Edit: Here is a sample Event:
<Event xmlns='http://schemas.microsoft.com/win/2004/08/events/event'>
<System>
<Provider Name='MSSQL$SQLEXPRESS' />
<EventID Qualifiers='16384'>17403</EventID>
<Level>4</Level>
<Task>2</Task>
<Keywords>0x80000000000000</Keywords>
<TimeCreated SystemTime='2010-10-20T20:06:18.000Z' />
<EventRecordID>9448</EventRecordID>
<Channel>Application</Channel>
<Computer>SHAZTOP</Computer>
<Security />
</System>
<EventData>
<Data>73094</Data>
<Binary>
FB4300000A000000130000005300480041005A0054004F0050005C00530051004C004500580050005200450053005300000000000000</Binary>
</EventData>
</Event>
XPath 1.0 has four data types: string, number, boolean and node set.
The only XPath ordering criteria is document order (in the given axis direction). That is how you can limit any result node set as @Dimitre and @Welbog have sugested with fn:position().
But, there is no specification that an XPath engine must provide a node set result in any given order. So, you can't sort nor grouping in XPath 1.0. You can select the firsts of each group, but not efficiently. As example:
//Event[not(System/Level = preceding::Level) or
not(System/Task = preceding::Task)]
XPath 2.0 has the sequence data type. A sequence has the exclicit order of construction. So, you can group. As example:
for $event (//Event)[index-of(//Event/System/concat(Level,'++',Task),
System/concat(Level,'++',Task))[1]]
result //Event[System/Level = $event/System/Level]

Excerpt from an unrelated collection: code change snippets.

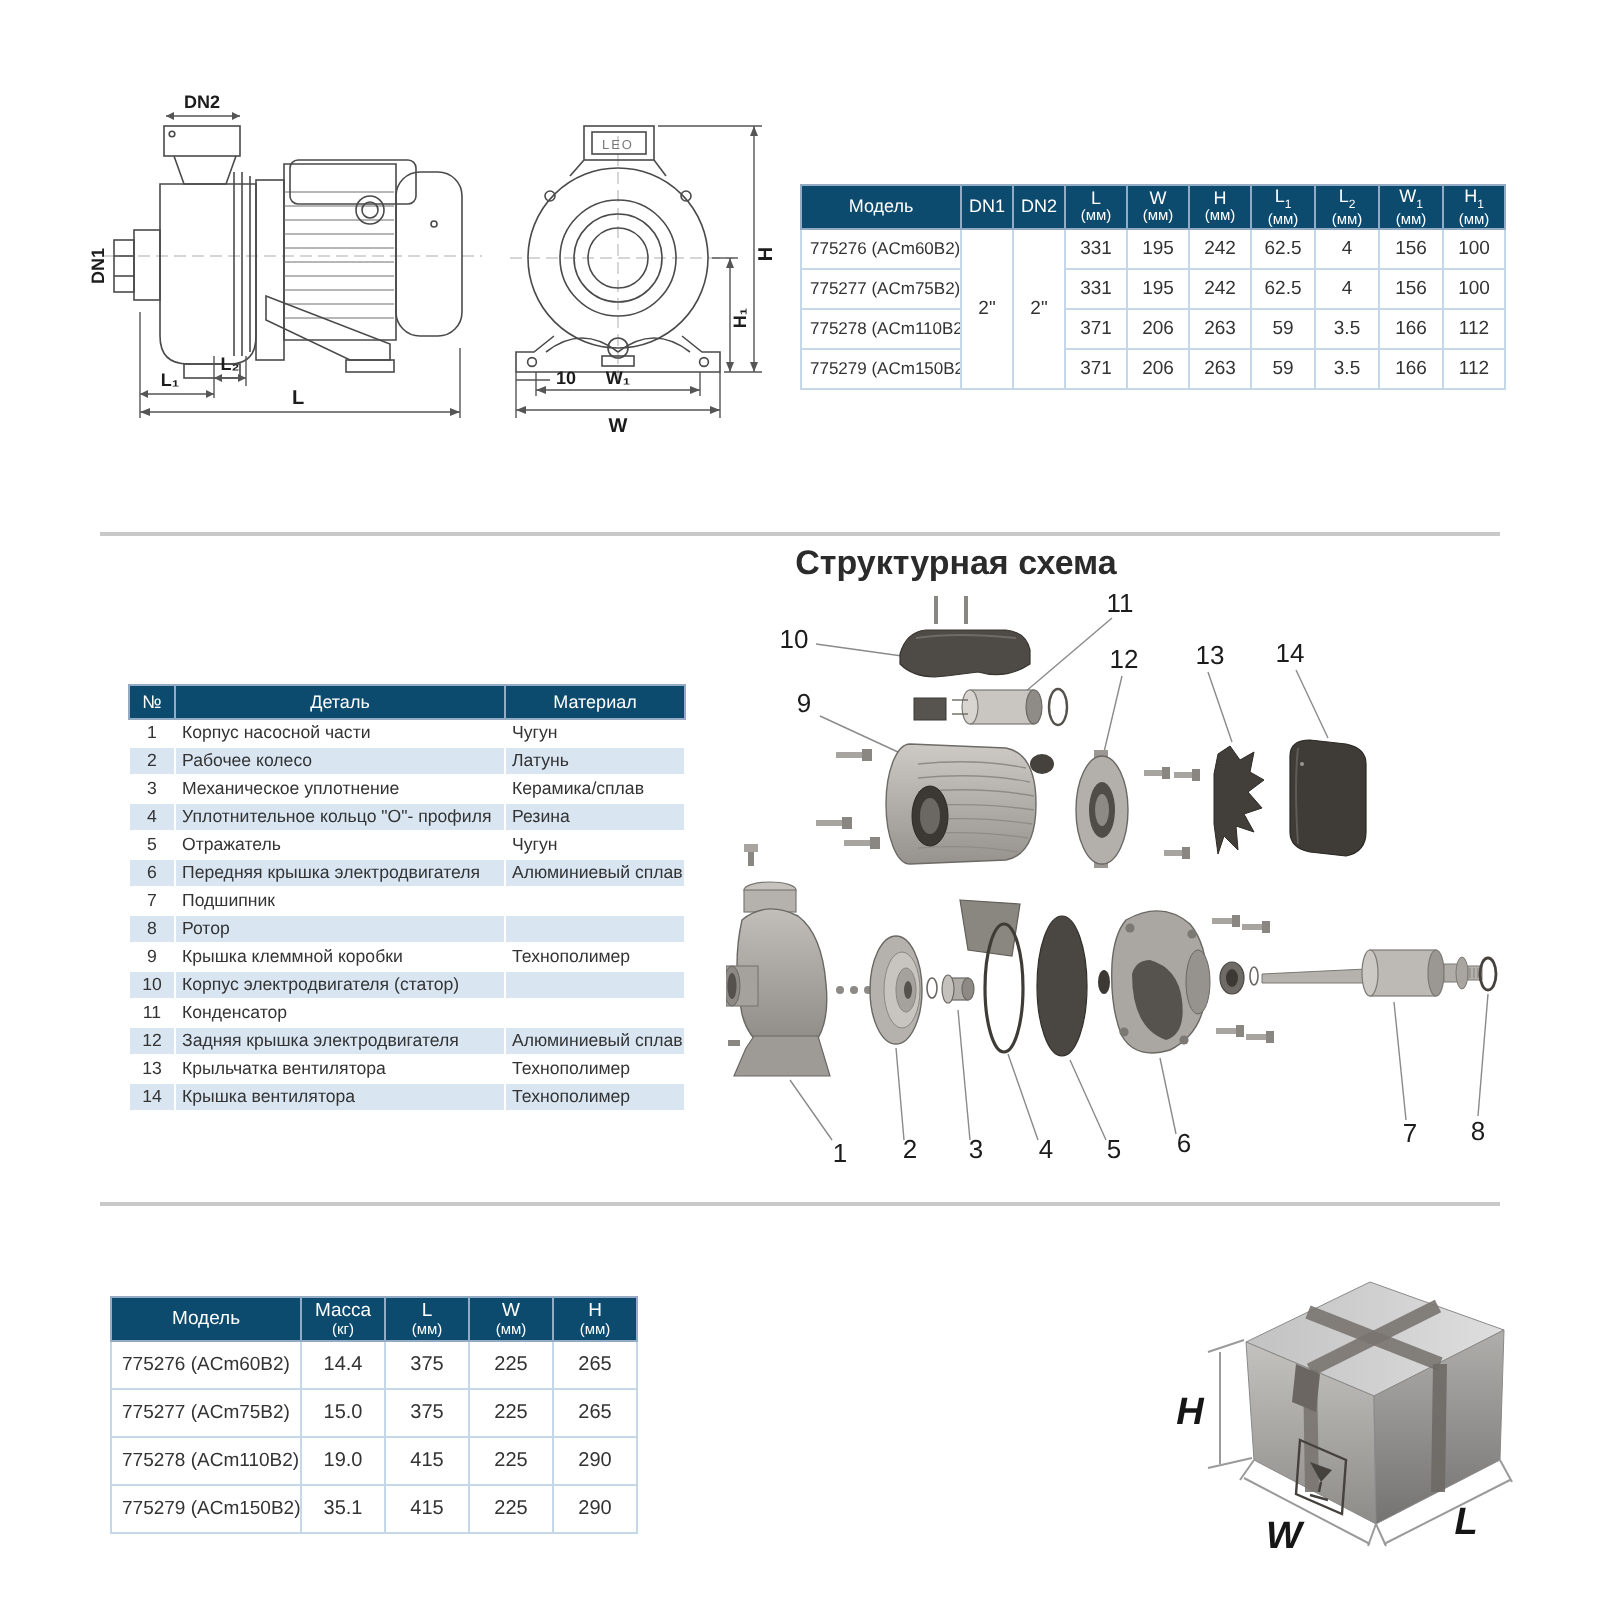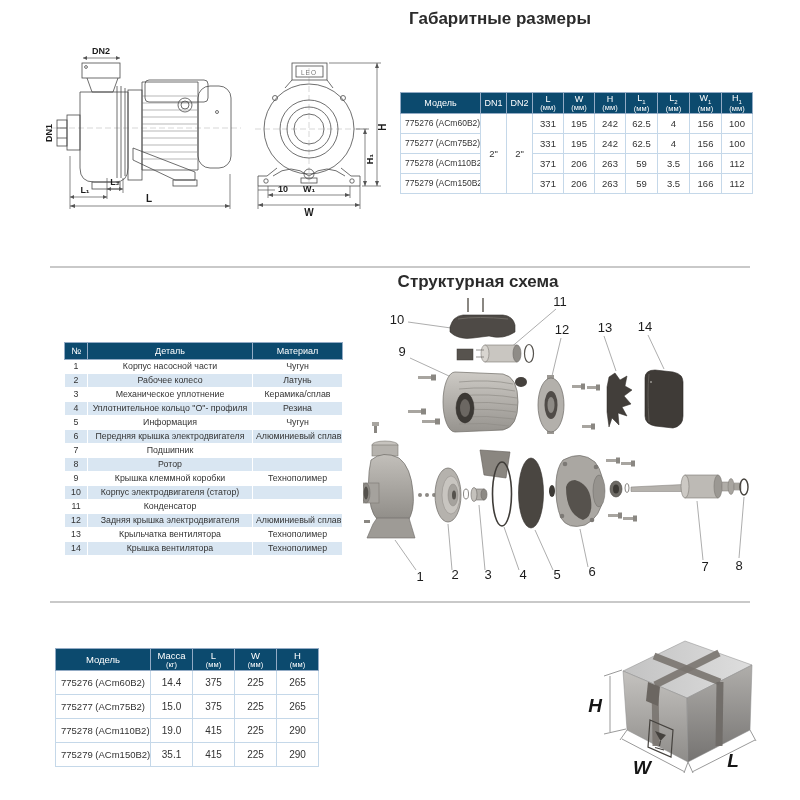--- a/index.html
+++ b/index.html
@@ -14,21 +14,21 @@
   .unit{font-size:7.5px;line-height:8px;}
   sub{font-size:6px;}
 
   .dim-table{left:400px;top:92px;width:352px;font-size:9.5px;}
   .dim-table th{height:15px;font-size:9px;padding:0;}
   .dim-table td{height:19px;font-size:9.5px;}
   .dim-table td.model{text-align:left;padding-left:4px;font-size:8.5px;}
 
   .parts-table{left:64px;top:342px;width:278px;font-size:9px;}
   .parts-table th{height:14px;font-size:9px;}
-  .parts-table td{height:13px;line-height:13px;border:1px solid #fff;text-align:center;padding:0 3px;font-size:8.8px;}
+  .parts-table td{height:13px;line-height:13px;border:1px solid #fff;text-align:left;padding:0 3px;font-size:8.8px;}
   .parts-table td.num{text-align:center;padding:0;}
   .parts-table tbody tr:nth-child(even) td{background:#d9e6f2;}
 
   .pack-table{left:55px;top:648px;width:263px;font-size:10px;}
   .pack-table th{height:17px;font-size:9.5px;}
   .pack-table td{height:23px;font-size:10px;}
   .pack-table td.model{text-align:left;padding-left:5px;font-size:9.5px;}
 
   svg{position:absolute;font-family:"Liberation Sans",sans-serif;}
   .dimline{stroke:#555;stroke-width:0.7;fill:none;}
@@ -36,21 +36,20 @@
   .lite{stroke:#adadad;stroke-width:0.5;fill:none;}
   .leader{stroke:#8a8a8a;stroke-width:0.7;fill:none;}
   .numtxt{font-size:13px;fill:#1c1c1c;}
   .dimtxt{font-size:9px;font-weight:bold;fill:#1c1c1c;}
 </style>
 </head>
 <body>
 
 <div class="page">
 
-  <div class="sec-title" style="left:200px;top:9px;width:600px;">Габаритные размеры</div>
 
   <svg width="345" height="205" viewBox="0 0 345 205" style="left:45px;top:28px;">
 
     <line x1="6" y1="100" x2="196" y2="100" class="lite" stroke-dasharray="6,3"></line>
     <line x1="210" y1="101" x2="322" y2="101" class="lite" stroke-dasharray="6,3"></line>
     <line x1="264" y1="40" x2="264" y2="163" class="lite" stroke-dasharray="6,3"></line>
 
     <g>
 
       <rect x="37" y="35" width="38" height="15" class="thin"></rect>
@@ -259,21 +258,21 @@
           <td>Механическое уплотнение</td>
           <td>Керамика/сплав</td>
         </tr>
         <tr>
           <td class="num">4</td>
           <td>Уплотнительное кольцо "О"- профиля</td>
           <td>Резина</td>
         </tr>
         <tr>
           <td class="num">5</td>
-          <td>Информация</td>
+          <td>Отражатель</td>
           <td>Чугун</td>
         </tr>
         <tr>
           <td class="num">6</td>
           <td>Передняя крышка электродвигателя</td>
           <td>Алюминиевый сплав</td>
         </tr>
         <tr>
           <td class="num">7</td>
           <td>Подшипник</td>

[System/Task = $event/System/Task]
But, because XPath 2.0 has not built-in sorting nor recursion mechanism (you could provide an extension function...) you can't sort.
For that you need a language with built-in sorting or a way to express its algorithm. Both XSLT (1.0 or 2.0) and XQuery have these features.
In SQL, what I would be doing is something like this:
SELECT log.*, COUNT(1) numHits FROM Application log GROUP BY Source, Task, Level, Description ORDER BY numHits DESC LIMIT 10Is it possible to do such a thing using xpath?
In case no sorting is necessary, one can get the first $n nodes selected by any XPath expression by:
(ExpressionSelectingNodeSet)[not(position() > $n)]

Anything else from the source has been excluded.